[Koha-devel] new features to test
paul POULAIN
paul.poulain at free.fr
Mon Mar 22 06:40:05 CET 2004
Stephen Hedges wrote:
>Paul -
>
>I've been testing the changes you made to search.marc/search.pl and
>SearchMarc.pm and thought you would like to see some results.
>
yep, thanks.
>First some questions. The "query" that gets displayed as you are building
>the search is confusing. It always seems to start with "biblioitems.illus
>contains ''." Is that actually correct? And does the query start by
>using the koha fields? Is that where it's finding the tags to search on?
>(I should have taken a closer look at your code.)
>
a bug, probably. that's why it's in HEAD branch :-D
>Also three general problems. The marclist seems to be broken, since it is
>not available in the pull-down menu (neither in the default template nor
>the npl template). And MARCdetail.pl never seems to display any results.
>And all of the queries are followed in the log with this error:
>
>DBD::mysql::st execute failed: Unknown column 'seealso' in 'field list' at
>/usr/local/koha/intranet/modules//C4/Biblio.pm line 235.
>[sounds like we need to updatedatabase]
>
yes ;-)
>So now for some search results --
>
>* Search on keyword "dog" (worked OK):
>explain select distinct m1.bibid from
>biblio,biblioitems,marc_biblio,marc_word as m1 where
>biblio.biblionumber=marc_biblio.biblionumber and
>biblio.biblionumber=biblioitems.biblionumber and
>m1.bibid=marc_biblio.bibid and (m1.word like 'dog%' and
>m1.tag+m1.subfieldid in ('')) order by biblio.title;
>+-------------+--------+----------------------+----------+---------+--------------------------+------+----------------------------------------------+
>| table | type | possible_keys | key | key_len | ref
> | rows | Extra |
>+-------------+--------+----------------------+----------+---------+--------------------------+------+----------------------------------------------+
>| m1 | range | bibid,word | word | 255 | NULL
> | 2200 | Using where; Using temporary; Using filesort |
>| marc_biblio | eq_ref | PRIMARY,biblionumber | PRIMARY | 8 | m1.bibid
> | 1 | Using where; Distinct |
>| biblio | eq_ref | PRIMARY,blbnoidx | PRIMARY | 4 |
>marc_biblio.biblionumber | 1 | Distinct
> |
>| biblioitems | ref | bibnoidx | bibnoidx | 4 |
>biblio.biblionumber | 12 | Using index; Distinct
> |
>+-------------+--------+----------------------+----------+---------+--------------------------+------+----------------------------------------------+
>
Nice result set : 2200 x 1 x 1 x12 rows to parse.
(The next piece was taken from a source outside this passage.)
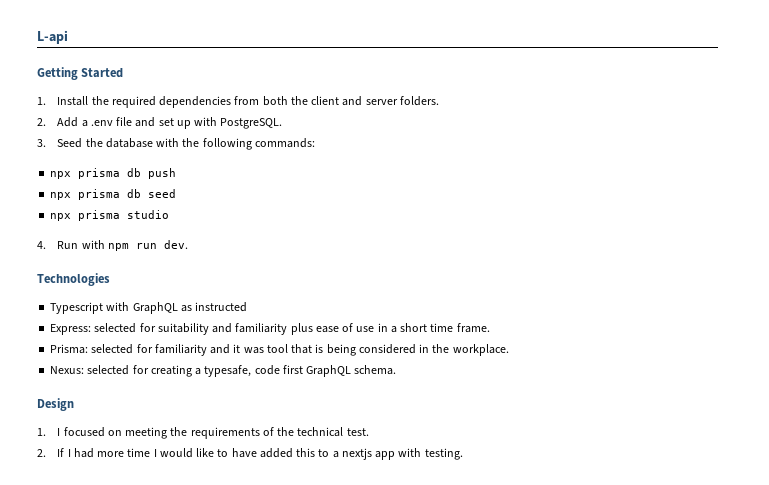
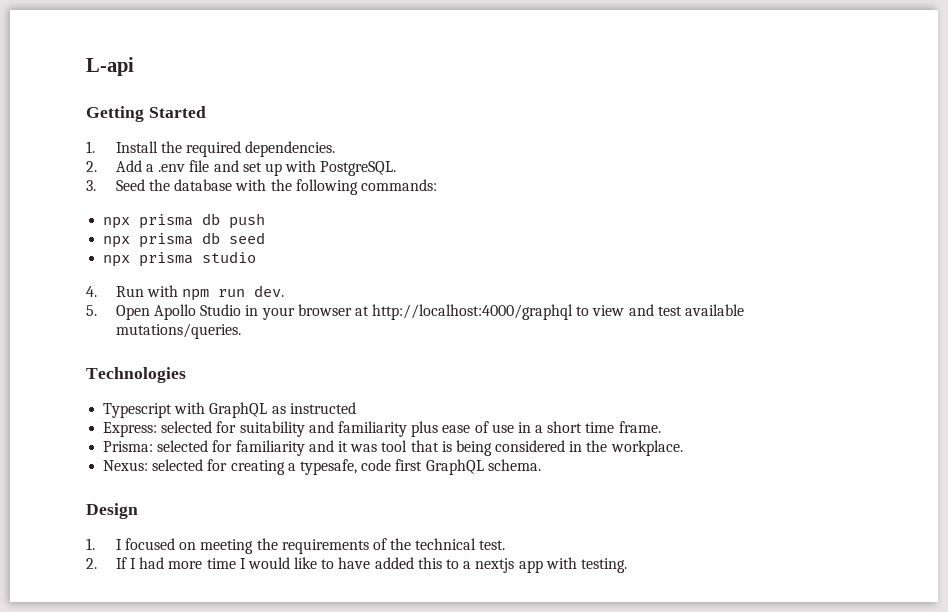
[159,96,439,108] dependencies from both the client and server folders. -> [245,141,336,157] dependencies.
(188, 244) none -> [86,304,745,320] [115,323,241,339] // 5. Open Apollo Studio in your browser at http://localhost:4000/graphql to view and test available mutations/queries.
Not too many.
>* Search on author "Henry" (worked OK):
>
<snip>
>* Search on author "Sue Henry" order by author (worked _very_ well!)
>
<snip>
>* Search on author "Sue Henry" order by title (worked _very_ well!)
>
<snip>
>* BUT NOTE -- Search on author "Henry, Sue" did NOT work:
>select distinct m1.bibid from biblio,biblioitems,marc_biblio,marc_word as
>m1,marc_word as m2 where biblio.biblionumber=marc_biblio.biblionumber and
>biblio.biblionumber=biblioitems.biblionumber and
>m1.bibid=marc_biblio.bibid and (m1.bibid=m2.bibid) and ((m1.word like
>'henry,%' and m1.tag+m1.subfieldid in ('100a'))and (m2.word like 'sue%'
>and m2.tag+m2.subfieldid in('100a'))) order by biblio.author
>[no results returned]
>* Search on title "I'll be home for Christmas" (failed):
>select distinct m1.bibid from biblio,biblioitems,marc_biblio,marc_word as
>m1,marc_word as m2,marc_word as m3 where
>biblio.biblionumber=marc_biblio.biblionumber and
>biblio.biblionumber=biblioitems.biblionumber and
>m1.bibid=marc_biblio.bibid and (m1.bibid=m2.bibid and m1.bibid=m3.bibid)
>and ((m1.word like 'I'll%' and m1.tag+m1.subfieldid in ('245a'))and
>(m2.word like 'home%' and m2.tag+m2.subfieldid in('245a'))and (m3.word
>like 'Christmas%' and m3.tag+m3.subfieldid in('245a'))) order by
>biblio.title
>DBD::mysql::st execute failed: You have an error in your SQL syntax.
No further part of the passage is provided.